- WORK REQUIRED -
Look below for the line containing "Mug Harry Potter" and the line containing "Friday the 13th Jason"; repeat exactly those two lines and all lines between them, and nothing else.

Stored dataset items

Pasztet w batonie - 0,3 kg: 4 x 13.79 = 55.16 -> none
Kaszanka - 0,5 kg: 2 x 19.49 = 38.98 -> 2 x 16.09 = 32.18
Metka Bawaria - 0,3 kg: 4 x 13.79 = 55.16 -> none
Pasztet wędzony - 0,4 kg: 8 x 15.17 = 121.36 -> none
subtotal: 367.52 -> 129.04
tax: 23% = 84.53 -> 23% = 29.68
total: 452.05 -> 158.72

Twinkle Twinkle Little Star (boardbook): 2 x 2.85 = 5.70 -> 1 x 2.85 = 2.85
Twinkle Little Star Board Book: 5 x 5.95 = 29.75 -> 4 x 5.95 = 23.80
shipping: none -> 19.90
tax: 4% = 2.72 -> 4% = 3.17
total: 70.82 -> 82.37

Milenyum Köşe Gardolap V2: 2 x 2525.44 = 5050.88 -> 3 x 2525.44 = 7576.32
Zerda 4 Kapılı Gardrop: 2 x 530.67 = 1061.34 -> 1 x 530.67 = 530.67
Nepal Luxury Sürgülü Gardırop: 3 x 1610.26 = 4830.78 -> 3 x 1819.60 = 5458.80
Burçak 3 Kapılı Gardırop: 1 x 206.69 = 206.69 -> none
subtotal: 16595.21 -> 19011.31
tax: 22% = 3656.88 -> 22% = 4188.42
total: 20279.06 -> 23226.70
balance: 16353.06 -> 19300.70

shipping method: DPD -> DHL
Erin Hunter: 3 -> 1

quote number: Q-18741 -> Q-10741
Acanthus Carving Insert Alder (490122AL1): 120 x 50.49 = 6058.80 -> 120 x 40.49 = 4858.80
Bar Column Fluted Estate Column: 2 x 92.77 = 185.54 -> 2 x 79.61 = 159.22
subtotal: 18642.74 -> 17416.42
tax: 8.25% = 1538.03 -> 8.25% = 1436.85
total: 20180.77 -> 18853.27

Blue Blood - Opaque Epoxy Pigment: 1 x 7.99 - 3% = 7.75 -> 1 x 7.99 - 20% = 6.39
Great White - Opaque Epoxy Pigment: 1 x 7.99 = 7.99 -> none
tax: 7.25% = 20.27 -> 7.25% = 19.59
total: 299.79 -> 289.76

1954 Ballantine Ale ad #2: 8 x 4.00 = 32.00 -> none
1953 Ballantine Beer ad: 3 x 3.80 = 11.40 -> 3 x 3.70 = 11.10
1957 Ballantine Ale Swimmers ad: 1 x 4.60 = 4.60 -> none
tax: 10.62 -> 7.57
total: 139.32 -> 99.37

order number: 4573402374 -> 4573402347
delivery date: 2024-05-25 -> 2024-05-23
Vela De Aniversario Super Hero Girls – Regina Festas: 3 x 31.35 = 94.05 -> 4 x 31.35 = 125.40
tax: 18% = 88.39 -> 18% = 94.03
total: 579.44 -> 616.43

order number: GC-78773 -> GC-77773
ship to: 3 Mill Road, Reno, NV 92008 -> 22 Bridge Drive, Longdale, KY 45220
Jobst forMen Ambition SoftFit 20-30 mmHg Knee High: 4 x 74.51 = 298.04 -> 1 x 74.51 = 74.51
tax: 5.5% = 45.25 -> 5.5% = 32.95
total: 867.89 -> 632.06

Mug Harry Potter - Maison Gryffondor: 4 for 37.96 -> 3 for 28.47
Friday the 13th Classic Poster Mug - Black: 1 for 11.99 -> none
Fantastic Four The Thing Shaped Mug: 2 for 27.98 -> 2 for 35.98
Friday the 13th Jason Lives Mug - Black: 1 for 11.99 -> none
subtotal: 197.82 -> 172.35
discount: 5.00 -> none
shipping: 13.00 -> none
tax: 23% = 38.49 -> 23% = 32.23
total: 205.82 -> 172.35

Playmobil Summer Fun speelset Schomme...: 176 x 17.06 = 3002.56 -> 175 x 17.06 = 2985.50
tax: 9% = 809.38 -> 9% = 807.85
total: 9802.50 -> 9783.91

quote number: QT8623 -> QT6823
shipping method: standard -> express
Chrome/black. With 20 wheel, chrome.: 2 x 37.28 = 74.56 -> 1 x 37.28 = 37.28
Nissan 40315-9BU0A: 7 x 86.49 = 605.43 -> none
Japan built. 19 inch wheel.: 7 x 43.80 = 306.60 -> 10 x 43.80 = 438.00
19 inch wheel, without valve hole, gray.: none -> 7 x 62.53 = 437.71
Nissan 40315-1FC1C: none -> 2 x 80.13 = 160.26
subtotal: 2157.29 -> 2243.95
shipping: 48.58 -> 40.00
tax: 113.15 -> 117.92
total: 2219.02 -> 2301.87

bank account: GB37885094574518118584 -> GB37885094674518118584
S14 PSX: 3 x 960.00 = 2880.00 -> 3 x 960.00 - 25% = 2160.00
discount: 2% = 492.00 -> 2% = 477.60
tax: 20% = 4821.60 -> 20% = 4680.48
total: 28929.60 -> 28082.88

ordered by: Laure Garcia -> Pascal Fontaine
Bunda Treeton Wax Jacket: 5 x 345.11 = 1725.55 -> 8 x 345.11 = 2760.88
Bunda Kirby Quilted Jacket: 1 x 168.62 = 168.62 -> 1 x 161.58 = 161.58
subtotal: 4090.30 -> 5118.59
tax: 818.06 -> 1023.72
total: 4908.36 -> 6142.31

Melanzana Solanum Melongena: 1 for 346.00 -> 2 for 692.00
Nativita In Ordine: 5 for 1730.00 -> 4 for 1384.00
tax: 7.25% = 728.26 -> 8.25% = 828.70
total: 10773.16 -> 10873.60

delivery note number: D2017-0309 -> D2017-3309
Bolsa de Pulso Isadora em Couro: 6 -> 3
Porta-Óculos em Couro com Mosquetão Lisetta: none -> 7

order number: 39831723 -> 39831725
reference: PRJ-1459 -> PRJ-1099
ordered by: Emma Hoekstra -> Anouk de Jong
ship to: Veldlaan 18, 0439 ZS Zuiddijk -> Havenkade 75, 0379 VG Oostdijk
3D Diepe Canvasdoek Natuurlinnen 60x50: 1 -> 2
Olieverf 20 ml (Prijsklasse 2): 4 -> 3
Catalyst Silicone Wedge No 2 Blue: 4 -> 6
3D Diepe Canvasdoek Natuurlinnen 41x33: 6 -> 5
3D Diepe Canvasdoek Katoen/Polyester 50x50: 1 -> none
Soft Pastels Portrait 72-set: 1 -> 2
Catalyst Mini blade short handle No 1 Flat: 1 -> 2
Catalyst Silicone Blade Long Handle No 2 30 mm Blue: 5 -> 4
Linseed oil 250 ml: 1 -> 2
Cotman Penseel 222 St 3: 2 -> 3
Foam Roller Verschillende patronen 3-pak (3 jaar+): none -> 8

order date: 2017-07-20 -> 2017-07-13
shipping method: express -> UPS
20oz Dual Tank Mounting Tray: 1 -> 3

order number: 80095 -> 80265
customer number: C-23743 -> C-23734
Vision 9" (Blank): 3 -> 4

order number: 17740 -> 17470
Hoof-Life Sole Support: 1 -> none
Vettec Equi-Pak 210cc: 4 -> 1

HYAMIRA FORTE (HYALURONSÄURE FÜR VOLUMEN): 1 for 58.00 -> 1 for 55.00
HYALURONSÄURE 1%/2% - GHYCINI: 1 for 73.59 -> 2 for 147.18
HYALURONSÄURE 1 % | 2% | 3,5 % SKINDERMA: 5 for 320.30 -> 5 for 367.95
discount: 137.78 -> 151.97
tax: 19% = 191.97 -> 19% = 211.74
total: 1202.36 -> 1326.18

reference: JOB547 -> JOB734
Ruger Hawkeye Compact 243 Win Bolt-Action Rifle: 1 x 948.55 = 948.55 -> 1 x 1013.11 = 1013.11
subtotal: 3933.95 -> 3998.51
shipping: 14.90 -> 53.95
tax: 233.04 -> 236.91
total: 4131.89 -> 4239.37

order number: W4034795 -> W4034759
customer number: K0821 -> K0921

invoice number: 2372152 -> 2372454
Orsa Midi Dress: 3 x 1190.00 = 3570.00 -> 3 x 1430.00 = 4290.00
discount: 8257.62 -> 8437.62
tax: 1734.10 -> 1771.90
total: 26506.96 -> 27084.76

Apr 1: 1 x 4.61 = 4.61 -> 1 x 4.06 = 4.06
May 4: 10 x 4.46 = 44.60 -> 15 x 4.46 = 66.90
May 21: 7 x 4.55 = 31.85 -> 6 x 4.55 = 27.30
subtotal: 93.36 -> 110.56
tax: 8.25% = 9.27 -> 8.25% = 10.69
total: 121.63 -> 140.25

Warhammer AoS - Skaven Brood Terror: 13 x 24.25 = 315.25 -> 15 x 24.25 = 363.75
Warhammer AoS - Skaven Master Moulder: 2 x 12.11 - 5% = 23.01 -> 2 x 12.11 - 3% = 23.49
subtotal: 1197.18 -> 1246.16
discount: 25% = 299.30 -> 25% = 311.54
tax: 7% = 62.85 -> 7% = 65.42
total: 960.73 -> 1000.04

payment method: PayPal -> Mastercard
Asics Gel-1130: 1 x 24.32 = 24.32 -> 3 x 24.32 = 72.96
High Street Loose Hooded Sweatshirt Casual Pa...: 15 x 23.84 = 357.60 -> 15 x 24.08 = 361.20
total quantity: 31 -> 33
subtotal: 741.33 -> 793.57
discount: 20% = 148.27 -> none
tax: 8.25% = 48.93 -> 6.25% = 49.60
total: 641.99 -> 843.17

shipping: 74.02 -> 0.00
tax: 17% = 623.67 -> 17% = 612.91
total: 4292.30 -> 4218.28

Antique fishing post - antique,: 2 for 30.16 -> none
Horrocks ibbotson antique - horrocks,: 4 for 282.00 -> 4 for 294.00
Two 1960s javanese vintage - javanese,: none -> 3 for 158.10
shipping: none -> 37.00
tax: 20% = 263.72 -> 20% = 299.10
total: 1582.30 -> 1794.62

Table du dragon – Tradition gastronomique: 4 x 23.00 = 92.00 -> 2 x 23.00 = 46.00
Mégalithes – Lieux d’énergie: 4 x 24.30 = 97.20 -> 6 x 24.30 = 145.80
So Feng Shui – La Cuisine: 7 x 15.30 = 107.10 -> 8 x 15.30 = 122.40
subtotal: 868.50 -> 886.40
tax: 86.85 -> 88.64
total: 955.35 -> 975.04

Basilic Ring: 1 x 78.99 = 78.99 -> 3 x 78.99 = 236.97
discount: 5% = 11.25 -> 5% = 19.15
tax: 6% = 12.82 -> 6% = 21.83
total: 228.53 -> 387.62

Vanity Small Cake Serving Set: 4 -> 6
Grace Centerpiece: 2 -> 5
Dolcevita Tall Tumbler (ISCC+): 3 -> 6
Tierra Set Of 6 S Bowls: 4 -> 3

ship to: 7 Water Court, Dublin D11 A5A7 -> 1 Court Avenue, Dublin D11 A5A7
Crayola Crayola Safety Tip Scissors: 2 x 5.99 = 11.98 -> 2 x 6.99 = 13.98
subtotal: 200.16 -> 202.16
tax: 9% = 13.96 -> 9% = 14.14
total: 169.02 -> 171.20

- RESULT OF THE TASK -
Mug Harry Potter - Maison Gryffondor: 4 for 37.96 -> 3 for 28.47
Friday the 13th Classic Poster Mug - Black: 1 for 11.99 -> none
Fantastic Four The Thing Shaped Mug: 2 for 27.98 -> 2 for 35.98
Friday the 13th Jason Lives Mug - Black: 1 for 11.99 -> none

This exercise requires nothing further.